In What is a Woman they were unable to define ‘woman’. In Gender and Religion similar experts
flatly denied evidence before their eyes.
One consequence of the Peace Dividend is a reduction in fecundity, and a
consequence of this appears to be antagonism to sex stereotyping instantiated
in this discussion. In contrast, a paper
from Vic titled Individuals’ number of children is associated with
benevolent sexism, concluded that
having a greater number of children was associated with stronger endorsement of
benevolent sexism, that is, traditional gender roles.
Deeper
still, one has to ask what
has brought this radical change about, and the only rational argument is
ideology, the polity which identifies the problem which thwarts Utopia, provides
the solution, and applies it by any and all means possible, which includes control of antithetical speech and
thought. In this case, Social
Theory provides a model of the social world, and theory can also become a model
for remaking it.

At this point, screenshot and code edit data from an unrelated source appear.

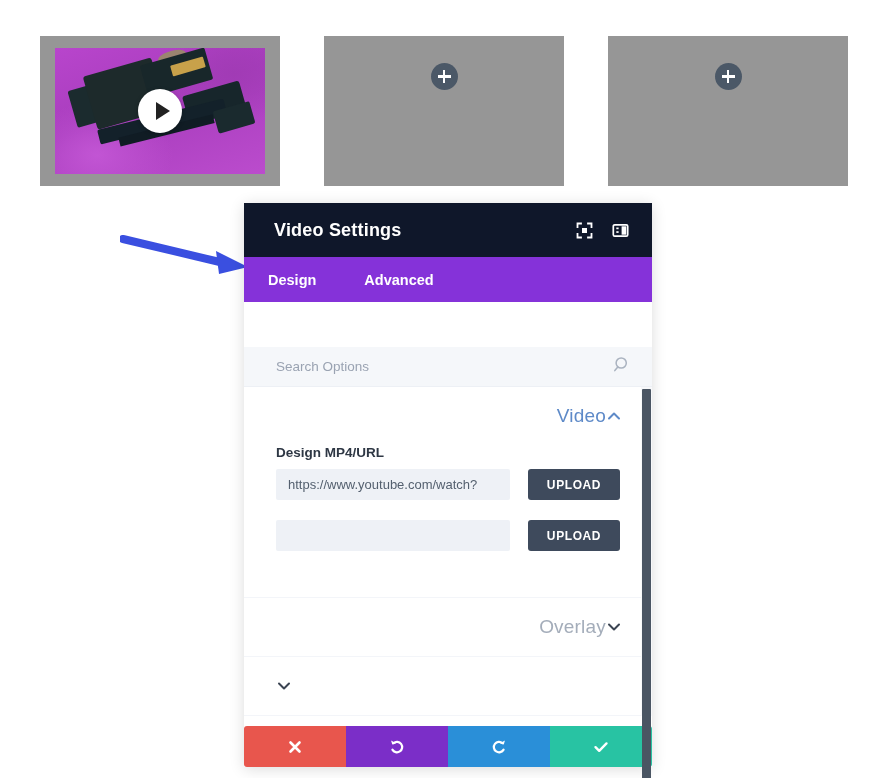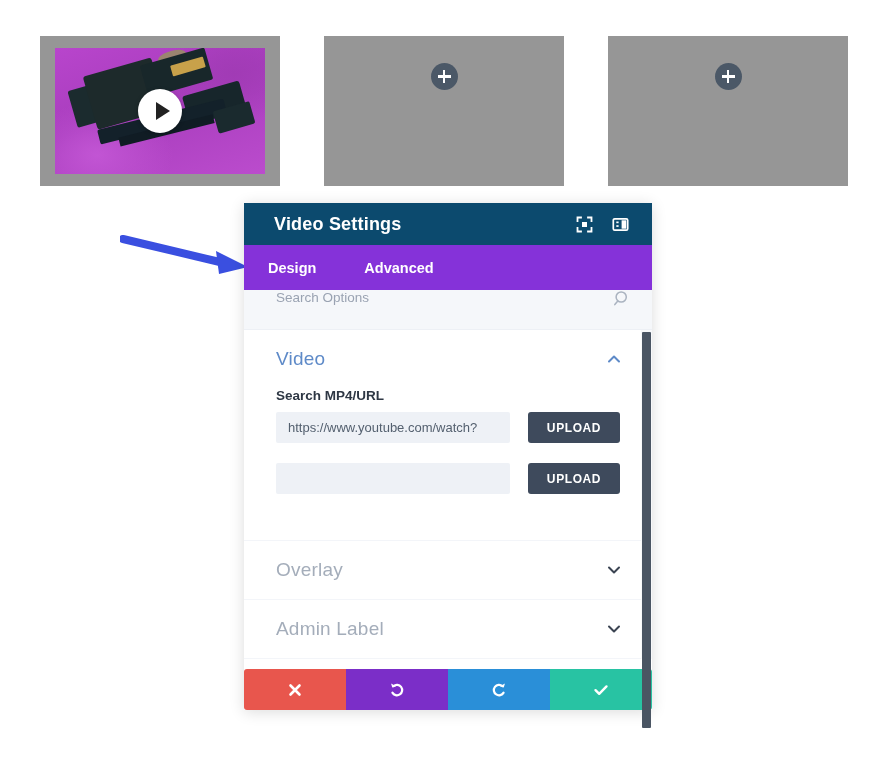--- a/index.html
+++ b/index.html
@@ -134,8 +134,8 @@
     box-shadow: 0 2px 14px rgba(0,0,0,0.14);
   }
   .modal-header {
-    height: 42px;
-    background: #0c4a6e;
+    height: 54px;
+    background: #0f172a;
     display: flex;
     align-items: center;
     padding: 0 18px 0 30px;

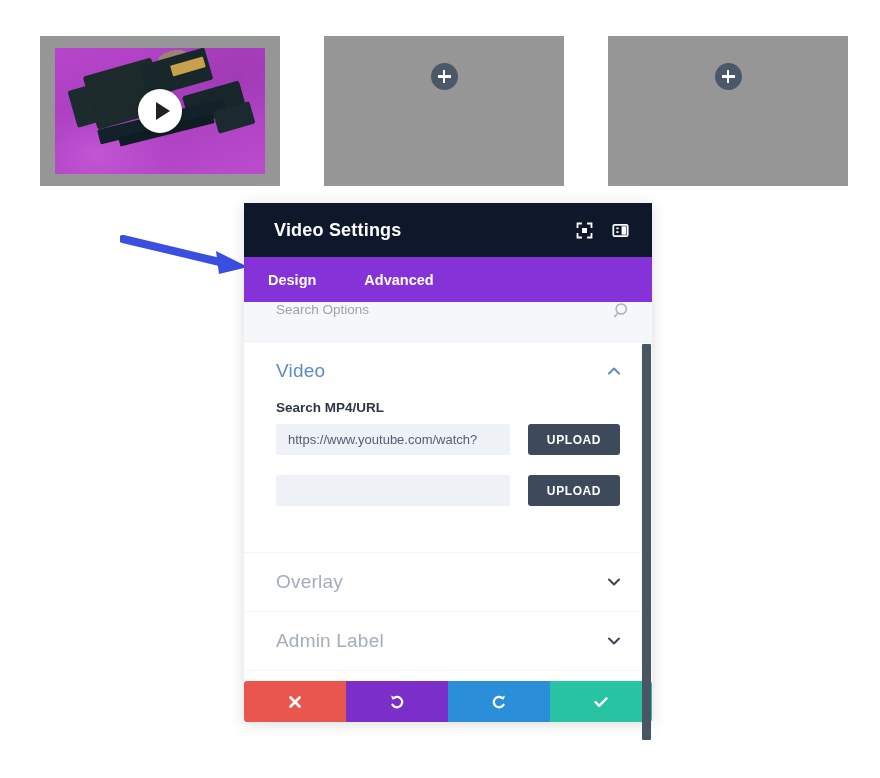--- a/index.html
+++ b/index.html
@@ -190,10 +190,11 @@
     height: 40px;
     background: #f5f7fa;
     display: flex;
-    align-items: flex-start;
+    align-items: center;
     padding: 0 22px 0 32px;
     border-bottom: 1px solid #edf0f5;
     box-sizing: border-box;
+    margin-top: 45px;
   }
   .search-input {
     flex: 1;

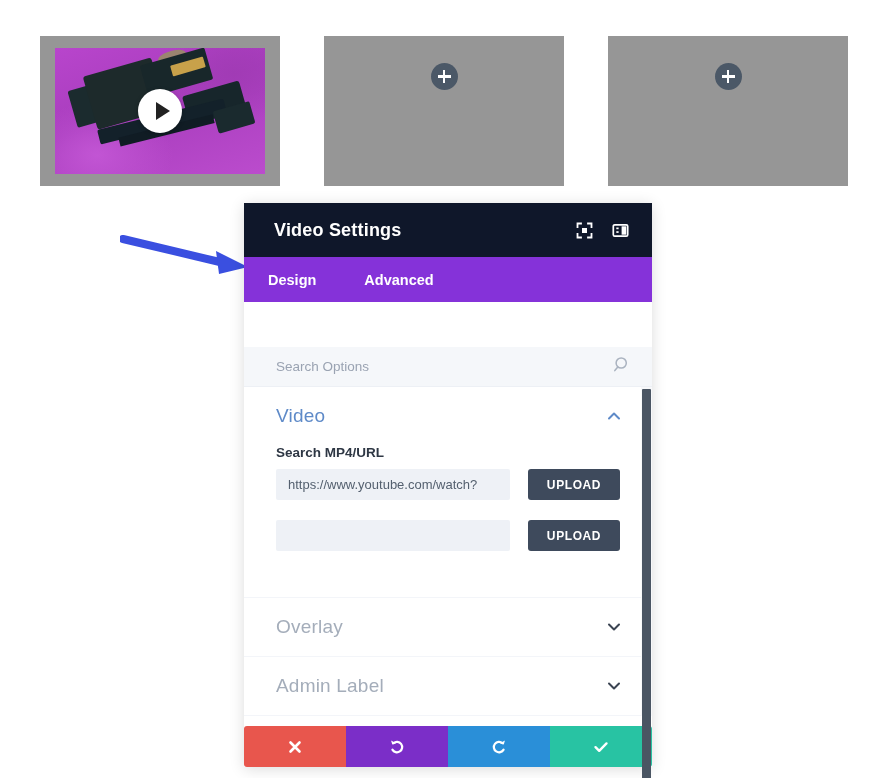--- a/index.html
+++ b/index.html
@@ -223,6 +223,7 @@
     padding: 0 30px 0 32px;
     box-sizing: border-box;
     cursor: pointer;
+    text-align: right;
   }
   .section-title {
     flex: 1;

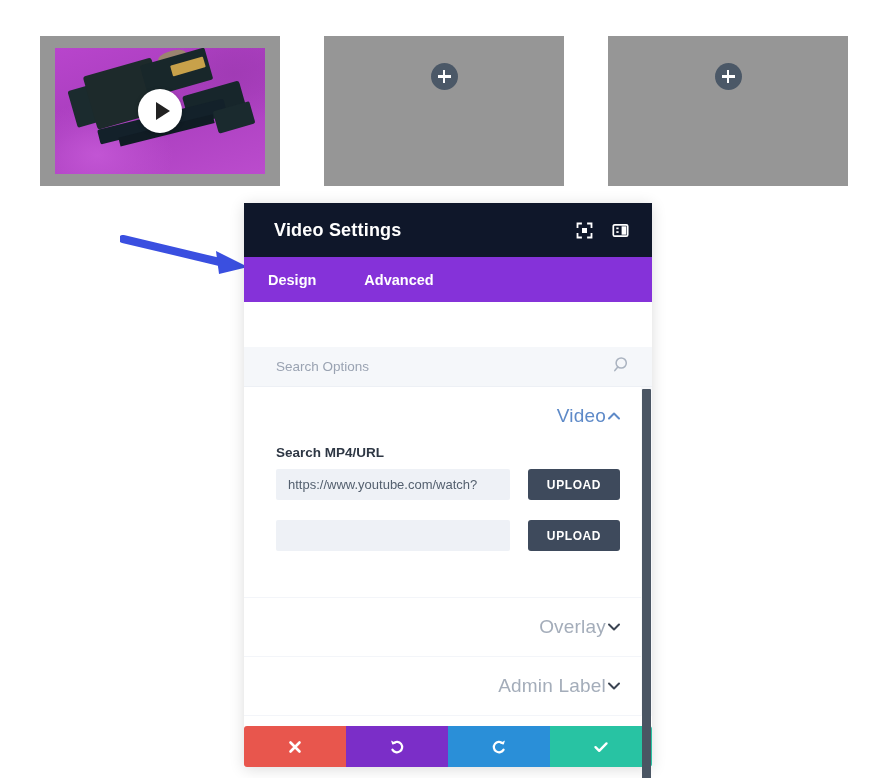--- a/index.html
+++ b/index.html
@@ -426,7 +426,7 @@
 
         <div>
           <div class="field-label">
-            <span>Search MP4/URL</span>
+            <span>Design MP4/URL</span>
           </div>
           <div class="field-row">
             <input class="text-input" type="text" value="https://www.youtube.com/watch?" style="">

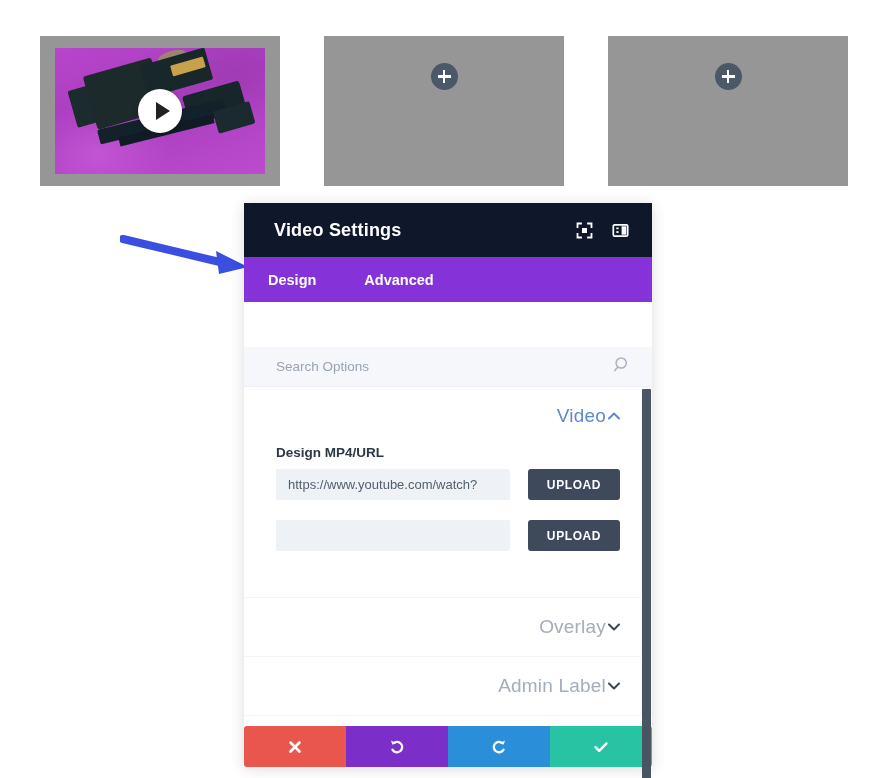--- a/index.html
+++ b/index.html
@@ -457,7 +457,6 @@
 
     <div class="section">
       <div class="section-head">
-        <span class="section-title closed">Admin Label</span>
         <span class="chev">
           <svg width="16" height="16" viewBox="0 0 16 16">
             <path d="M3 5.5 L8 10.5 L13 5.5" stroke="#3b4452" stroke-width="2" fill="none" stroke-linecap="round" stroke-linejoin="round"></path>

Supporters of trans people are being treated
as useful idiots, tearing apart feminism and creating a narrative which
distorts reality and deceives in order to convince the public of its
inescapable veracity. It comes from the
far Left’s blank slate approach to social engineering and Lysenkoism, the deliberate
distortion of scientific facts or theories for purposes that are deemed
politically, religiously or socially desirable.
This is cultural Marxism, which has the same ends as Marxism but with
different means, ending in the forcible overthrow of all existing social
conditions and the collapse of social democratic capitalism. Disguised as progressive politics.